Warhol, a budding avant-garde filmmaker, shot footage for “Tarzan and Jane Regained … Sort of” during his short time in Los Angeles. It was during this filming he learned a detached attitude made his subjects act even more outrageous and revealing. This stoicism served him well the rest of his star-studded career until his death in 1987 from complications of gall-bladder surgery.
Undoubtedly one of the most memorable episdoes for Warhol in Southern California was when he earned an invitation to a party at the home of husband-and-wife actors Dennis Hopper and Brooke Hayward, who were aficionados of modern art. By all accounts, it was a wild party with plenty of music, celebrities, booze and reefer.

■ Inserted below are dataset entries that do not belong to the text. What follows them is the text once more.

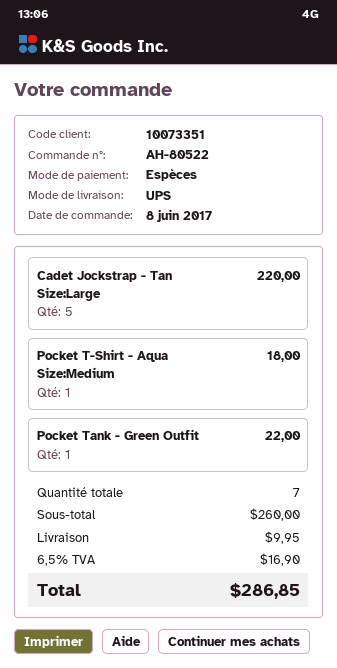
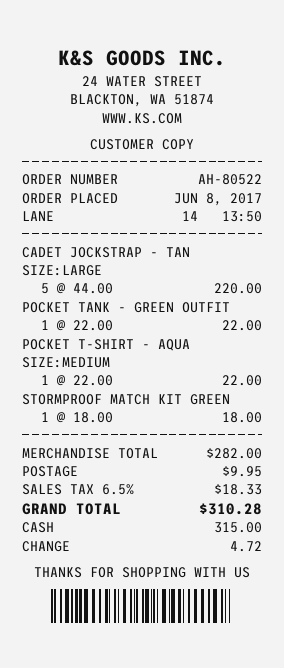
Pocket T-Shirt - Aqua Size:Medium: 1 for 18.00 -> 1 for 22.00
STORMPROOF MATCH KIT GREEN: none -> 1 for 18.00
subtotal: 260.00 -> 282.00
tax: 6.5% = 16.90 -> 6.5% = 18.33
total: 286.85 -> 310.28

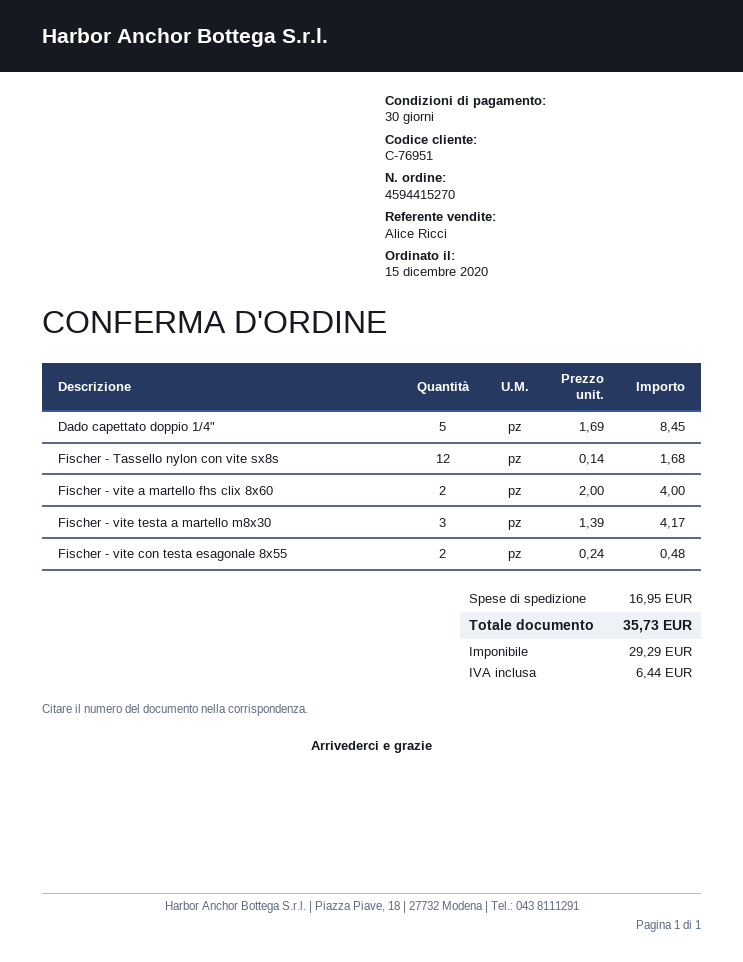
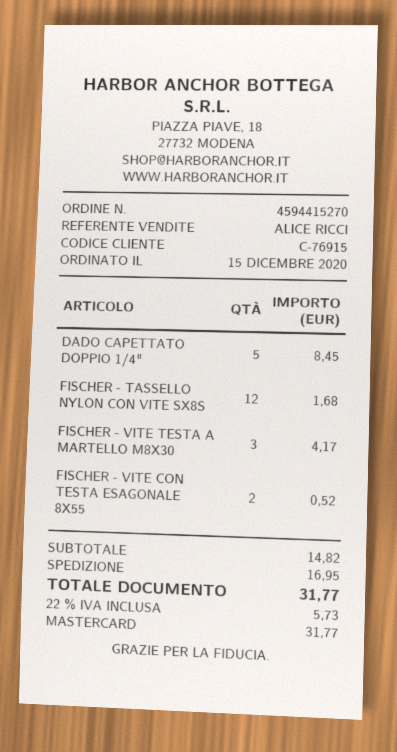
customer number: C-76951 -> C-76915
Fischer - vite a martello fhs clix 8x60: 2 for 4.00 -> none
Fischer - vite con testa esagonale 8x55: 2 for 0.48 -> 2 for 0.52
tax: 6.44 -> 5.73
total: 35.73 -> 31.77

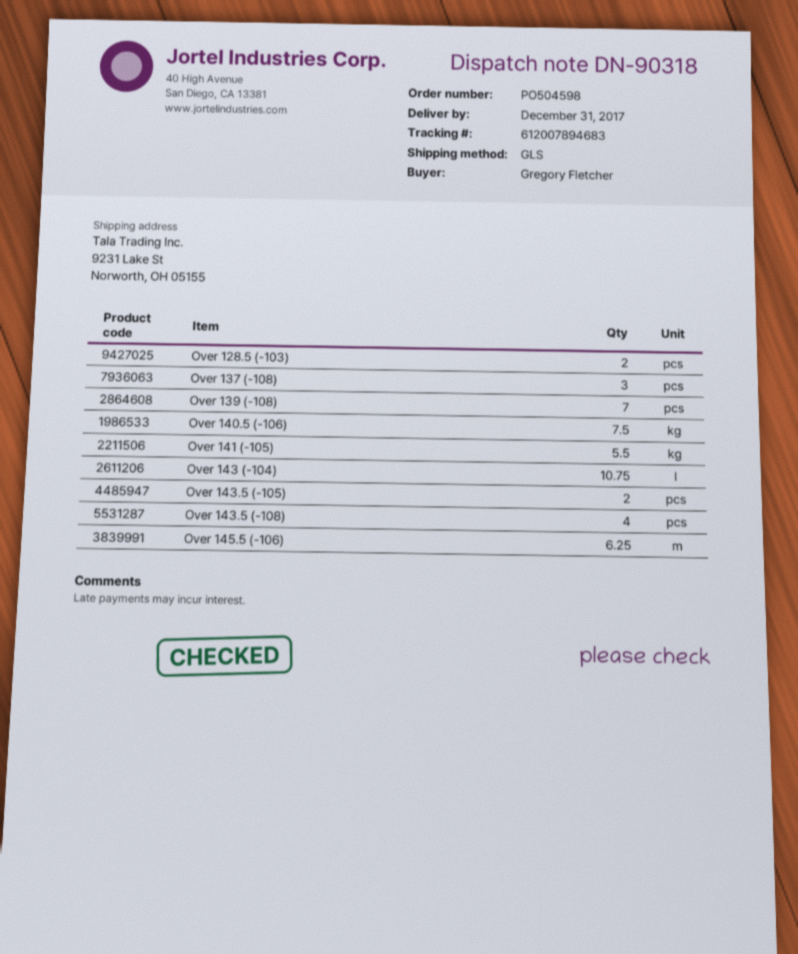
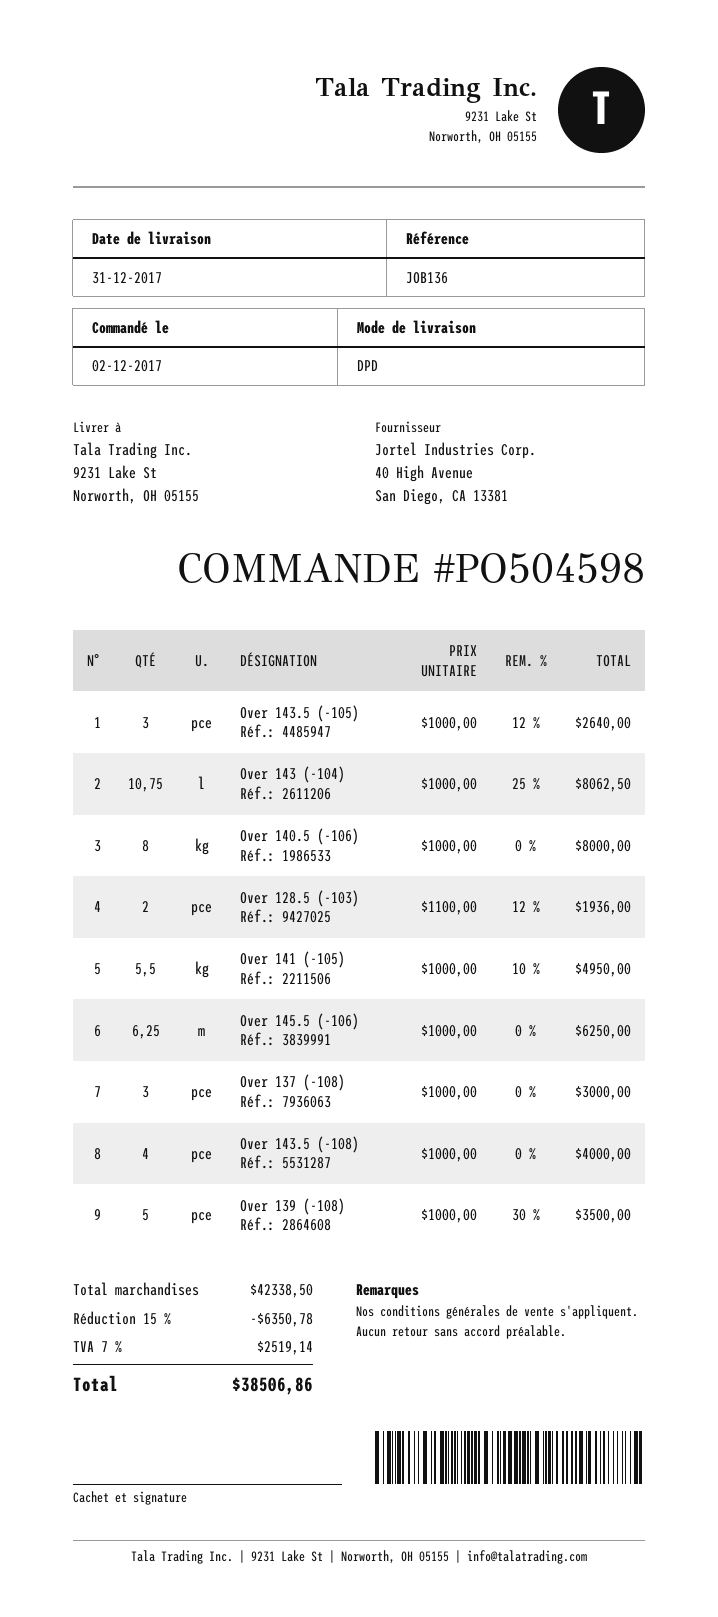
shipping method: GLS -> DPD
Over 139 (-108): 7 -> 5
Over 140.5 (-106): 7.5 -> 8
Over 143.5 (-105): 2 -> 3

After the L.A. show, Warhol returned to New York City, where his career grew as if it were on steroids. He continued to make films, sold out gallery shows, founded Interview Magazine, managed the deeply influential rock band The Velvet Underground and became an unlikely celebrity among celebrities.
As for the Ferus art show, Warhol sold only one painting, and the woman who bought it persuaded the curator to refund her money because because her family loathed it. It later sold for $24 million.
I recommend “The Trip” not only because of its well-considered and researched sections about Warhol’s Route 66 trip, but also it explains the world in which Warhol inhabited that even a non-artist can easily comprehend.
(Image of a young Andy Warhol by Thomas Hawk via Flickr)
Thanks to this article, I just purchased a copy of this book through Amazon. I look very much forward to reading it.